_Problem to solve_
Output only the line that contains "-287,20 +287,24 @@" and the lines after it, all verbatim, through the last one below.

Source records

((

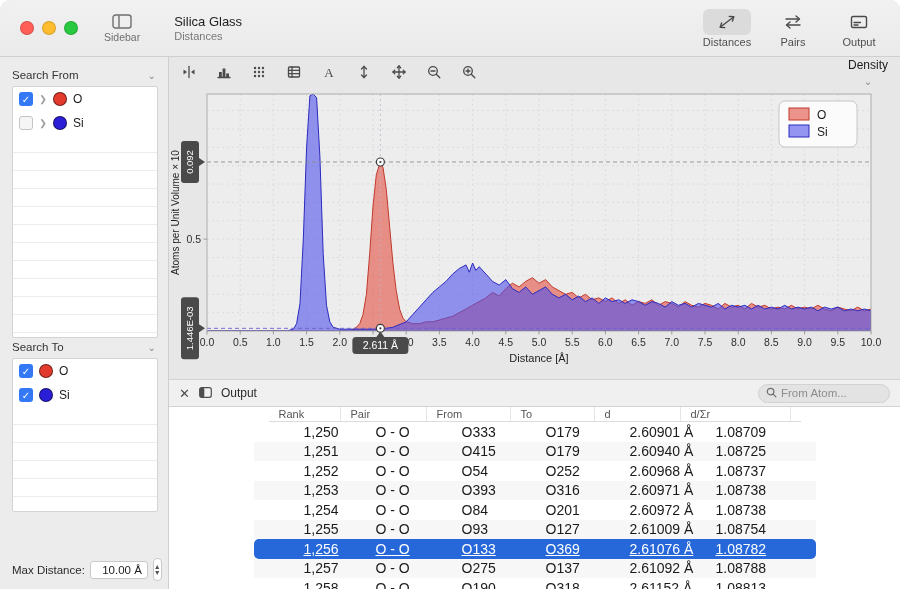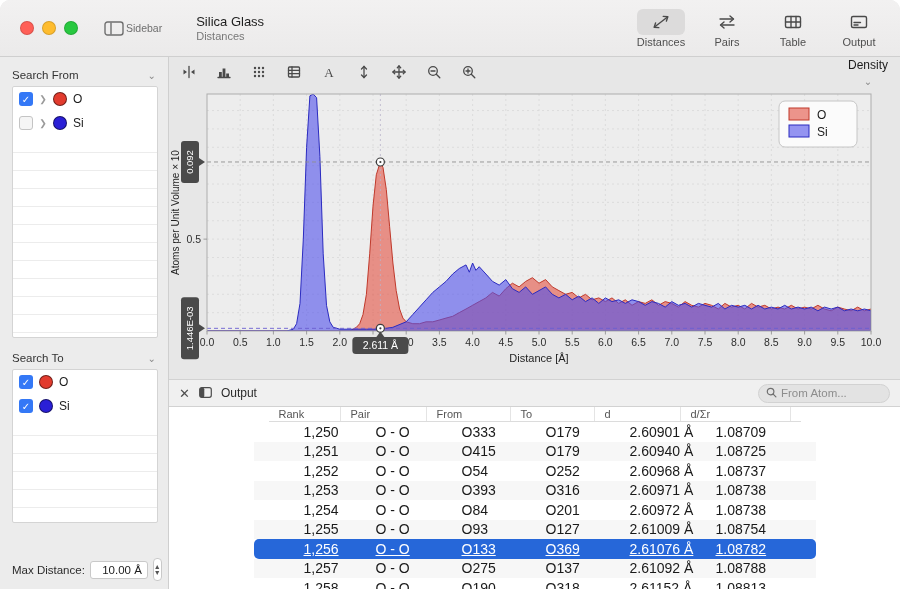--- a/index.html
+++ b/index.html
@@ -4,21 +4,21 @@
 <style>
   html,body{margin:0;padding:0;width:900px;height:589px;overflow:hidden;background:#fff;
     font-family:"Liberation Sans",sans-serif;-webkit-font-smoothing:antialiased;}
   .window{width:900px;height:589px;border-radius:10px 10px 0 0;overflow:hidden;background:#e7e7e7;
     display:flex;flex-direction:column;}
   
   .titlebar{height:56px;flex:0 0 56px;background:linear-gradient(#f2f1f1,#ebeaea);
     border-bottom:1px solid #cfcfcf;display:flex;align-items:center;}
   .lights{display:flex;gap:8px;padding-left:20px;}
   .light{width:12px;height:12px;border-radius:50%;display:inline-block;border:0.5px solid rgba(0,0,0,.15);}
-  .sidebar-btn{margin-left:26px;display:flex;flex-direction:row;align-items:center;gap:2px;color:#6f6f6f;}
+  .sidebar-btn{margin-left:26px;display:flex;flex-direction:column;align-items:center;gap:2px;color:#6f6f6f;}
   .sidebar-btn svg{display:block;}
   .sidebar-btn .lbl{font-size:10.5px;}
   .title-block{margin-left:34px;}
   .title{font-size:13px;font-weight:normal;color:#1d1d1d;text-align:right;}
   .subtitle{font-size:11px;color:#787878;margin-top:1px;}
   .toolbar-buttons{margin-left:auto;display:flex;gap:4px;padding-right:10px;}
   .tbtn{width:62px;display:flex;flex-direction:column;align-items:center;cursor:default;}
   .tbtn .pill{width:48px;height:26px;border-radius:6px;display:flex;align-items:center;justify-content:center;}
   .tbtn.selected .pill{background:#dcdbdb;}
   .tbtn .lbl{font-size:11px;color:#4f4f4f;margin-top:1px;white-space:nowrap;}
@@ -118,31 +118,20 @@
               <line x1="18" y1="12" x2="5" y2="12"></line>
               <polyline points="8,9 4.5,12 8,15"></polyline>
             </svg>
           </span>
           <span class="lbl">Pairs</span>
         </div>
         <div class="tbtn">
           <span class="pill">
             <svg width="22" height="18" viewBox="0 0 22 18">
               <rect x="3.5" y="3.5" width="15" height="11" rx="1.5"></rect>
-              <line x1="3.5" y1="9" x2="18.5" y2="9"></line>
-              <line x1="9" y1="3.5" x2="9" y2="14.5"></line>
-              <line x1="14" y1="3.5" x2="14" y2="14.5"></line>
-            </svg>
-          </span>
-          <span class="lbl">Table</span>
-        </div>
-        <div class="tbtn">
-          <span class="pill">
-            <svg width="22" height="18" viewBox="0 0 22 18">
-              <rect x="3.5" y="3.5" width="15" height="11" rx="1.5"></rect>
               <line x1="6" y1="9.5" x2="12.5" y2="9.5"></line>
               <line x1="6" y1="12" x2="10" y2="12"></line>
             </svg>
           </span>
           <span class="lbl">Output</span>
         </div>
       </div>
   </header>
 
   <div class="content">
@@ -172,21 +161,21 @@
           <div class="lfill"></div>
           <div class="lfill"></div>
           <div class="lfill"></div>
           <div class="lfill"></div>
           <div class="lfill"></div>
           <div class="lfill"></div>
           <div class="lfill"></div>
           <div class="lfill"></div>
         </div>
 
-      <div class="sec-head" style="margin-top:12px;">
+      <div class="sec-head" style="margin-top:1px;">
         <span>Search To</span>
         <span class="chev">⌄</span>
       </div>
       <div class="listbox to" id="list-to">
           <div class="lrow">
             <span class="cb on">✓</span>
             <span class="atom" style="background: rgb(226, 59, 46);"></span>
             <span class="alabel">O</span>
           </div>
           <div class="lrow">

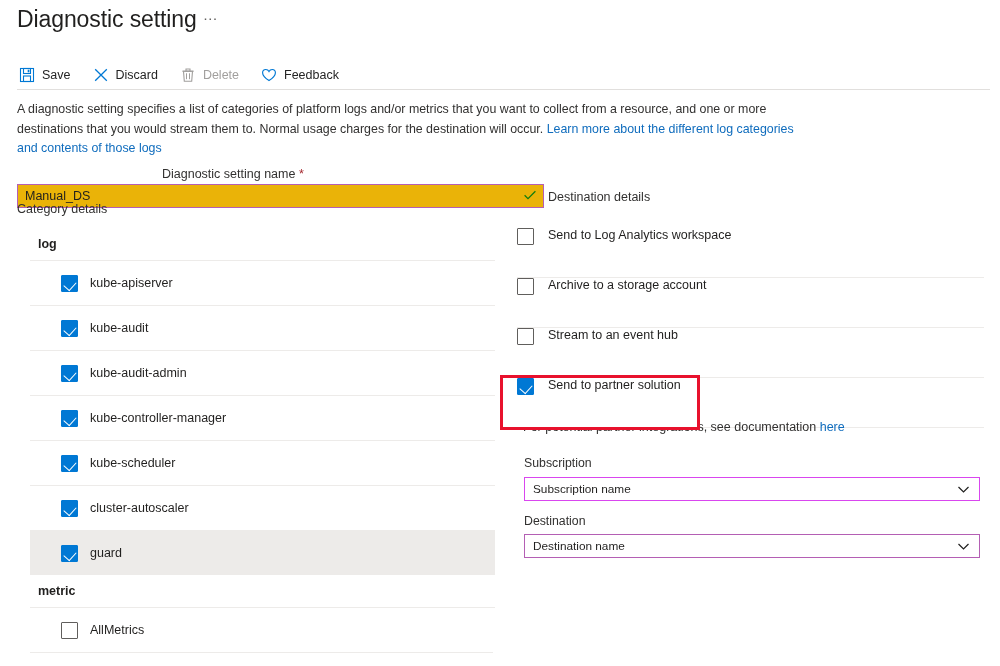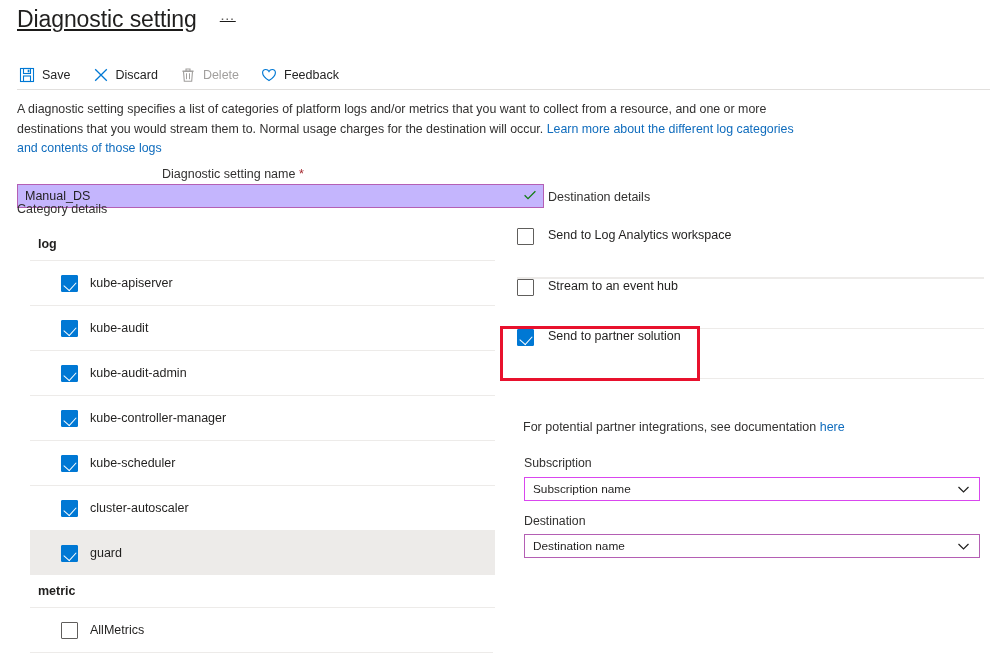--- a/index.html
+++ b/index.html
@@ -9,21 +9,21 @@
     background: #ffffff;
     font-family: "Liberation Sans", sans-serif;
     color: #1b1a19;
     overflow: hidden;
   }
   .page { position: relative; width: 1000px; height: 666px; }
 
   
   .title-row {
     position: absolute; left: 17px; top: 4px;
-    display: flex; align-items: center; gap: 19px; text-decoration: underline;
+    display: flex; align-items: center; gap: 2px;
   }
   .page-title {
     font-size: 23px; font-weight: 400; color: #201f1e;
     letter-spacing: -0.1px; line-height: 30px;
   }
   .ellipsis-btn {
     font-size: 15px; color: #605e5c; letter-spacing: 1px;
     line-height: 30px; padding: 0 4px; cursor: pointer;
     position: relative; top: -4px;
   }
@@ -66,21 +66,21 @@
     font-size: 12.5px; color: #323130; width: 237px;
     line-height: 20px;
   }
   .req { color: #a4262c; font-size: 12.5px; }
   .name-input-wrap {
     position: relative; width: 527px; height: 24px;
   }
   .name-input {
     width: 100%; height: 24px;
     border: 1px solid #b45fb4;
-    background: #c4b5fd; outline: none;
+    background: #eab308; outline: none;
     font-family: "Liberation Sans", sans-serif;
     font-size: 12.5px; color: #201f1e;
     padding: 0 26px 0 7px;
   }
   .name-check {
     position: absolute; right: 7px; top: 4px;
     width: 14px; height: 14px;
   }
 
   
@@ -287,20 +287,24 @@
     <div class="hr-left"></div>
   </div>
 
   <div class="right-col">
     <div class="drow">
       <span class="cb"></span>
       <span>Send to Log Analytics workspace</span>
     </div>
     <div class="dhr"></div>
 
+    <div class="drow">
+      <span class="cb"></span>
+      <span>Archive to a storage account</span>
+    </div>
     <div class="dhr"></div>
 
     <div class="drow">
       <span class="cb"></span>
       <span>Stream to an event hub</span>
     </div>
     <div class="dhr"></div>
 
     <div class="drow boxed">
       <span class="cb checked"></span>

))

_Your solution_
@@ -287,20 +287,24 @@
     <div class="hr-left"></div>
   </div>
 
   <div class="right-col">
     <div class="drow">
       <span class="cb"></span>
       <span>Send to Log Analytics workspace</span>
     </div>
     <div class="dhr"></div>
 
+    <div class="drow">
+      <span class="cb"></span>
+      <span>Archive to a storage account</span>
+    </div>
     <div class="dhr"></div>
 
     <div class="drow">
       <span class="cb"></span>
       <span>Stream to an event hub</span>
     </div>
     <div class="dhr"></div>
 
     <div class="drow boxed">
       <span class="cb checked"></span>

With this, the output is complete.